In recent years, Mr. Edwards has discovered how answering that question can pull people apart.
When he was a graduate student at the University of Washington, he befriended an older engineer named Steve H. Reiber. Mr. Edwards considered Mr. Reiber to be a mentor, and has credited him for sparking his interest in the science of water corrosion in plumbing systems. They wrote papers together and saved money by sharing hotel rooms at engineering conferences.

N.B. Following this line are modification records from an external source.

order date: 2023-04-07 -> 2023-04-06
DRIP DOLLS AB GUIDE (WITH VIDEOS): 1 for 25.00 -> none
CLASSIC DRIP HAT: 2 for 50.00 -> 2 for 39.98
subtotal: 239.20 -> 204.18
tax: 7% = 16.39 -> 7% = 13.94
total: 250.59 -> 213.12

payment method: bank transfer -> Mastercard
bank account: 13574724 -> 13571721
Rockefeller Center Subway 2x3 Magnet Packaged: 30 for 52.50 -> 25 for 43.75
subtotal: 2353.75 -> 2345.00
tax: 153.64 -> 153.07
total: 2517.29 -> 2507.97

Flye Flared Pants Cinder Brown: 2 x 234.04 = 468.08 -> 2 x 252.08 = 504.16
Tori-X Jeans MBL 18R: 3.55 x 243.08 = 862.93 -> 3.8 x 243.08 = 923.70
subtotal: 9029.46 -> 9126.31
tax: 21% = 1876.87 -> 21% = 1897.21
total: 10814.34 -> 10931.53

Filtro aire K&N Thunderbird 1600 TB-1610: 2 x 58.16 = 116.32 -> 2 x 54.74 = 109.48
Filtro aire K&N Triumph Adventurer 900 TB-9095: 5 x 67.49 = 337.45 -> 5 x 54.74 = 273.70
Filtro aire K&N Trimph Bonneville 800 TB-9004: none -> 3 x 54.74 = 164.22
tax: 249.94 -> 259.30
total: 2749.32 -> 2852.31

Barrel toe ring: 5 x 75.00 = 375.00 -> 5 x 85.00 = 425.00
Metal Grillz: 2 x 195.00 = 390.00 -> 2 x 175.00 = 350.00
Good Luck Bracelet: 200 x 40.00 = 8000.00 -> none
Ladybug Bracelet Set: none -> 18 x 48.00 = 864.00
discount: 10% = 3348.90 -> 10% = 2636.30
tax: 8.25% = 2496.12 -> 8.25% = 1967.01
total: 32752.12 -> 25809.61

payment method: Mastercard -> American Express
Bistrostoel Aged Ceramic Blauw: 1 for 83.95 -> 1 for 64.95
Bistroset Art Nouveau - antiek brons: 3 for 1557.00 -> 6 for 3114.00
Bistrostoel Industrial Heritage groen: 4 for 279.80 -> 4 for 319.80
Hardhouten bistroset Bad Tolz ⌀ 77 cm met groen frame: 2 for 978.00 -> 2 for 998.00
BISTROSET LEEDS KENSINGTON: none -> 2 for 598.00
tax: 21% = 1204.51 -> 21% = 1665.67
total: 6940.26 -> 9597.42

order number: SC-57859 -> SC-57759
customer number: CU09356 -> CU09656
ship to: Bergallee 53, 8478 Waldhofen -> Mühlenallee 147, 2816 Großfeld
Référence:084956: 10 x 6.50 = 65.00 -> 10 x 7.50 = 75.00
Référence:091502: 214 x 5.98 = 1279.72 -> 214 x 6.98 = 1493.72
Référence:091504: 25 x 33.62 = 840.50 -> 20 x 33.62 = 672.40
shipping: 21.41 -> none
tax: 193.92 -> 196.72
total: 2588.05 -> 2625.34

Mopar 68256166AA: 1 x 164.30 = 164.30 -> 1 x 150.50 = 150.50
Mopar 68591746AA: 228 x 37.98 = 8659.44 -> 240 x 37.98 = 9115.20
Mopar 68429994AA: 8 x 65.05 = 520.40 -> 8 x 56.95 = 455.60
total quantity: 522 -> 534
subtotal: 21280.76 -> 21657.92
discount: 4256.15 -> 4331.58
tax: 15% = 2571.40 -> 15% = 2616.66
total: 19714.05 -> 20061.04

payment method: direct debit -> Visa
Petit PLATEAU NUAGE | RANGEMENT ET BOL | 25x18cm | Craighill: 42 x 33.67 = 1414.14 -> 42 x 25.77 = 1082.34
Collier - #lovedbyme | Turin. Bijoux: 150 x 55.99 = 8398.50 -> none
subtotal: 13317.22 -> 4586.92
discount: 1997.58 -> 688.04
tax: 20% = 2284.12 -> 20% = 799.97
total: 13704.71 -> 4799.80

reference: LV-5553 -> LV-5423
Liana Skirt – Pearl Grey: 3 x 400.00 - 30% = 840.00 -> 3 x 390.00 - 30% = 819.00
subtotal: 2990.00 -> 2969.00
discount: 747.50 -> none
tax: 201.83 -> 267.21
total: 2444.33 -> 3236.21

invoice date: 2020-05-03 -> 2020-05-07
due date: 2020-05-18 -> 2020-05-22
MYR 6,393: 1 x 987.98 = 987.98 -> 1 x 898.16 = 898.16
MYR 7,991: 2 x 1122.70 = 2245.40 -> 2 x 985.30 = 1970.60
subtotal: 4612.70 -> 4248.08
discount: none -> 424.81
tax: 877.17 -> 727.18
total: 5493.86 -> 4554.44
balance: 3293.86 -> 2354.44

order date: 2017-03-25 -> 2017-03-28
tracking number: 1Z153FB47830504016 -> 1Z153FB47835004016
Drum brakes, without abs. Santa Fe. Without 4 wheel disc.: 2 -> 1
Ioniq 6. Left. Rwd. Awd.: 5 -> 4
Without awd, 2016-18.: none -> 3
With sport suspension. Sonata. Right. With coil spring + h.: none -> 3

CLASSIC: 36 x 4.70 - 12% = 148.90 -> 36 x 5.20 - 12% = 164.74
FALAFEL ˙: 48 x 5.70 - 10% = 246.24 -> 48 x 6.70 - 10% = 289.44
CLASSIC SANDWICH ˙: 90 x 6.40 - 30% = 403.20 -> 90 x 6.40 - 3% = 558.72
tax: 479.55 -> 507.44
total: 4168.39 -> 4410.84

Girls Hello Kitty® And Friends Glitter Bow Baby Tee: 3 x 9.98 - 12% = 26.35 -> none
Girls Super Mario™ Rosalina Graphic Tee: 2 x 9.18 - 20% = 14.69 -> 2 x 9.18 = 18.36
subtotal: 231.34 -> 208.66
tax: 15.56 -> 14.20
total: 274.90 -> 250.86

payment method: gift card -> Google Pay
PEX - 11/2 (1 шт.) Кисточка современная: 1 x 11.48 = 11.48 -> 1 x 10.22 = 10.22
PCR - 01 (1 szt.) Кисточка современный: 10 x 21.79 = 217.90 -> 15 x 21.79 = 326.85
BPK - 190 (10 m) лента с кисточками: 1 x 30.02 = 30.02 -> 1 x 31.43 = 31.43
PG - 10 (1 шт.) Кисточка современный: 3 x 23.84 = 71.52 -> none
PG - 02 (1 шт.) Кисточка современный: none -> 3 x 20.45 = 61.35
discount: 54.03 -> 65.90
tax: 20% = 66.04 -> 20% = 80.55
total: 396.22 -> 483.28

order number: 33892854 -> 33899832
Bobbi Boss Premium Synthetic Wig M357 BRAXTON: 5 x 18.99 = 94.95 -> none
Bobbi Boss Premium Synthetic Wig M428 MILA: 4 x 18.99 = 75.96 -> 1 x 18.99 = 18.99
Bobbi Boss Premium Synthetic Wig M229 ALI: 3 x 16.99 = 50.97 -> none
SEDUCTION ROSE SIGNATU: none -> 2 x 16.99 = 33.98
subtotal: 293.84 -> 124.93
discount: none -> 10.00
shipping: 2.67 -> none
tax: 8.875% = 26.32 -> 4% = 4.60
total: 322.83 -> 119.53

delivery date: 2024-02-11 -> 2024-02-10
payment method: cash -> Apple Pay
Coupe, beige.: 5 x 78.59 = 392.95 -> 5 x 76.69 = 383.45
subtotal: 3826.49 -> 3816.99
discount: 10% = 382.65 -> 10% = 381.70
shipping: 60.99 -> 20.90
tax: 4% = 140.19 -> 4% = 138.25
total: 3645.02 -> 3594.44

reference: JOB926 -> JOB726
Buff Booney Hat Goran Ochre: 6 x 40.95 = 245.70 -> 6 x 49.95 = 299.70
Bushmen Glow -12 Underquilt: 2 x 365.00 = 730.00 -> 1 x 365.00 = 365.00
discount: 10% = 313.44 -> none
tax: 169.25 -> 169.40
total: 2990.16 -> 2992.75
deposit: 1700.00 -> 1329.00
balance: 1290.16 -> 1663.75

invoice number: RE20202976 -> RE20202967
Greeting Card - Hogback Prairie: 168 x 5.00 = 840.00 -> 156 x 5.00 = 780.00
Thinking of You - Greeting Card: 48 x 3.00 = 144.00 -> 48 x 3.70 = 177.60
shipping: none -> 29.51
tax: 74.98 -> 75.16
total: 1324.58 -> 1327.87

In 2003, after officials in the nation’s capital noticed a spike in lead levels in the city’s water supply, they tapped Mr. Edwards to help figure out why. But the professor soon had a falling out with the District of Columbia Water and Sewer Authority.
Marc Edwards says he’s uncomfortable with being called a hero for his work in Flint: “I’m a coward, like, 99 percent of the time.”Jeremy M. Lange
Mr. Edwards had agreed to serve as an expert witness for a property owner who was suing the utility, claiming it was supplying his houses with corrosive water that had damaged his plumbing. An official at the water authority asked Mr. Edwards to stop helping the property owner, citing a conflict of interest. When the professor refused, the utility cut ties with him. The EPA, which supervises the D.C. water authority, later dropped Mr. Edwards from a project to study the lead problem and brought in Mr. Reiber to replace him.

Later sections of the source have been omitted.